Yesterday, The New York Times reported on a new study exploring the clinical and economic efficacy of Kendra’s Law. In brief, states like New York with variants of this law can, through court order, compel particularly treatment-resistant individuals to participate in mental health care even after discharge from involuntary inpatient hospitalization. Often called assisted outpatient treatment or AOT, these programs represent an interesting intersection of clinical judgment, human rights, and public safety. Can individuals who are below the threshold of involuntary hospitalization be ordered to participate in treatment they do not want? Is forced treatment beneficial to patients? Does compelling the state to provide and often pay for ongoing outpatient services for these individuals ultimately save taxpayer money? While the ethicality of AOT remains an open discussion, the new Duke University study suggests that the answer to the latter two questions is yes. New Yorkers ordered to comply with treatment tended to be hospitalized and arrested less than they were before the order was enacted. These are solid empirical indicators of clinical improvement as well as decreased economic impact on public systems.
How is it that people benefit from a treatment they ostensibly do not want, and in fact often fight tooth-and-nail to repeal? A major component, which the Times article emphasizes, is the amount of money and resources spent by the state on AOT programs. Not surprisingly, the most successful programs are those that were most heavily invested in. Looking beyond the economic to the clinical, another answer may be found in broadening the concept of treatment resistance. In psychoanalytic thinking, it is considered normative and even necessary for patients to resist aspects of psychological treatment. When the therapy environment becomes too intense or threatening, patients often act out as a means of preventing work from moving forward in order to protect themselves. This can manifest as missing or arriving late to sessions, avoiding certain topics or emotions, or even becoming romantically infatuated with one’s therapist. How the therapist works with such resistance may vary depending on the situation and the therapist’s theoretical orientation, but one thing is agreed upon: Resistance is universal. Furthermore, the presence of resistance does not necessarily mean that treatment is ineffective or should be discontinued. In fact, resistance often serves as an indicator of change ambivalence — mixed, often unconscious feelings about the changes that treatment may bring about — and therefore can rear its head just as the patient is nearing a significant breakthrough.
If at some point(s) in typical outpatient psychotherapy cases we would anticipate resistance to the treatment, it would stand to reason that in more extreme cases resistance would take on a more global, institutional nature. Rather than refusing to attend a given session with one’s therapist, the individual refuses to be engaged in any treatment whatsoever. This does not automatically mean that the individual does not need — or even unconsciously want — treatment.
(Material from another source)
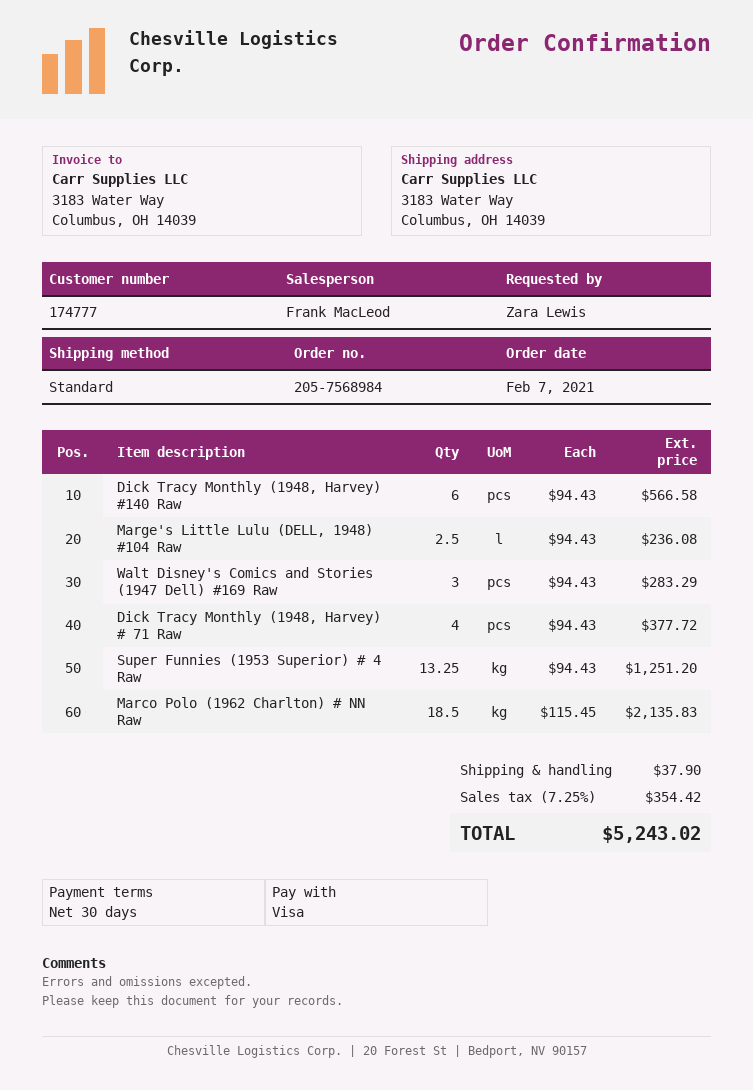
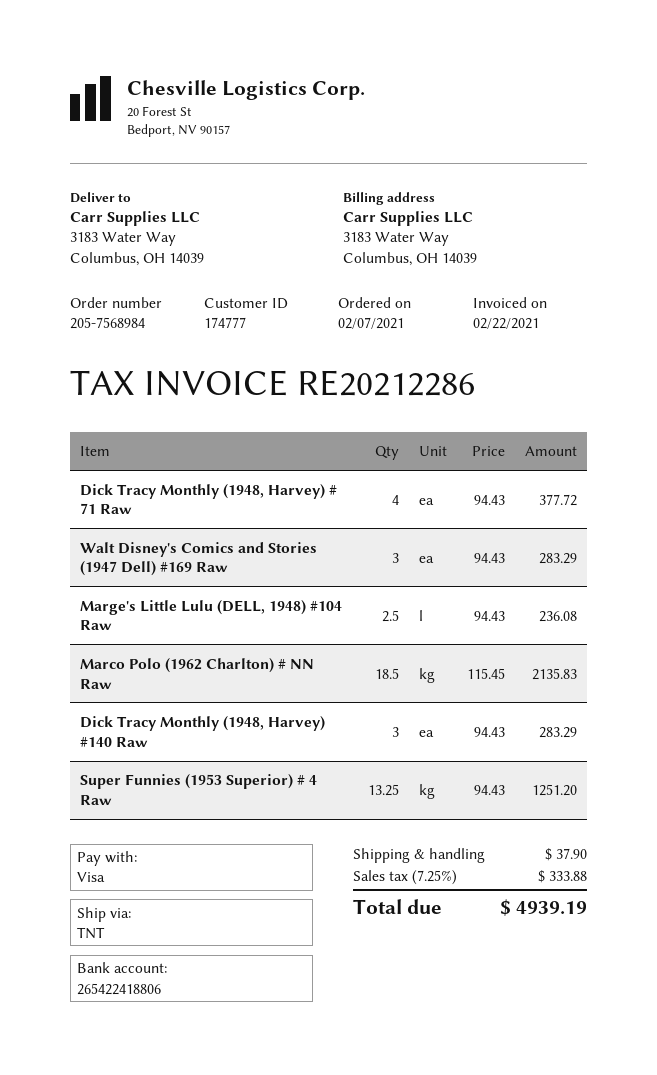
shipping method: standard -> TNT
Dick Tracy Monthly (1948, Harvey) #140 Raw: 6 x 94.43 = 566.58 -> 3 x 94.43 = 283.29
tax: 7.25% = 354.42 -> 7.25% = 333.88
total: 5243.02 -> 4939.19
The rub, of course, is that speculation of unconscious desires should not give the justice system carte blanche to intrude on someone’s civil rights. This is a slippery slope that, taken to its most drastic conclusion, would result in a kind of psychologically-justified totalitarianism. But is it more ethical to assume that an individual’s conscious wishes are the inviolable truth, even if evidence points to the fact that some degree of coercion will likely benefit that person, as well as surrounding family and friends? The Times article points out the important fact that AOT compliance is often very good, even amongst the most objecting patients, despite the fact that the consequences for noncompliance are not particularly severe (usually a psychiatric evaluation to see if the person needs to be hospitalized). Perhaps compliance in the face of conscious objection does not only represent coercion by the court system (which it does) but also an implicit acknowledgment on the part of the patient that help is needed.
These are murky dilemmas with no clear right answer. The views expressed here stem not only from emerging empirical research but also my clinical experiences with patients on AOT — others may take a different stance based on divergent but equally real experiences. However, the inductive reasoning cited by one opponent of Kendra’s Law in the Times piece — essentially, “if AOT is so great why don’t all states already use it” — is counterproductive to this serious debate. The consequences of enacted policies (or the lack thereof) have profound and immediate implications for the lives of people living with severe and chronic mental illness. Therefore these programs must be carefully evaluated in an ongoing manner for their effectiveness and humanity.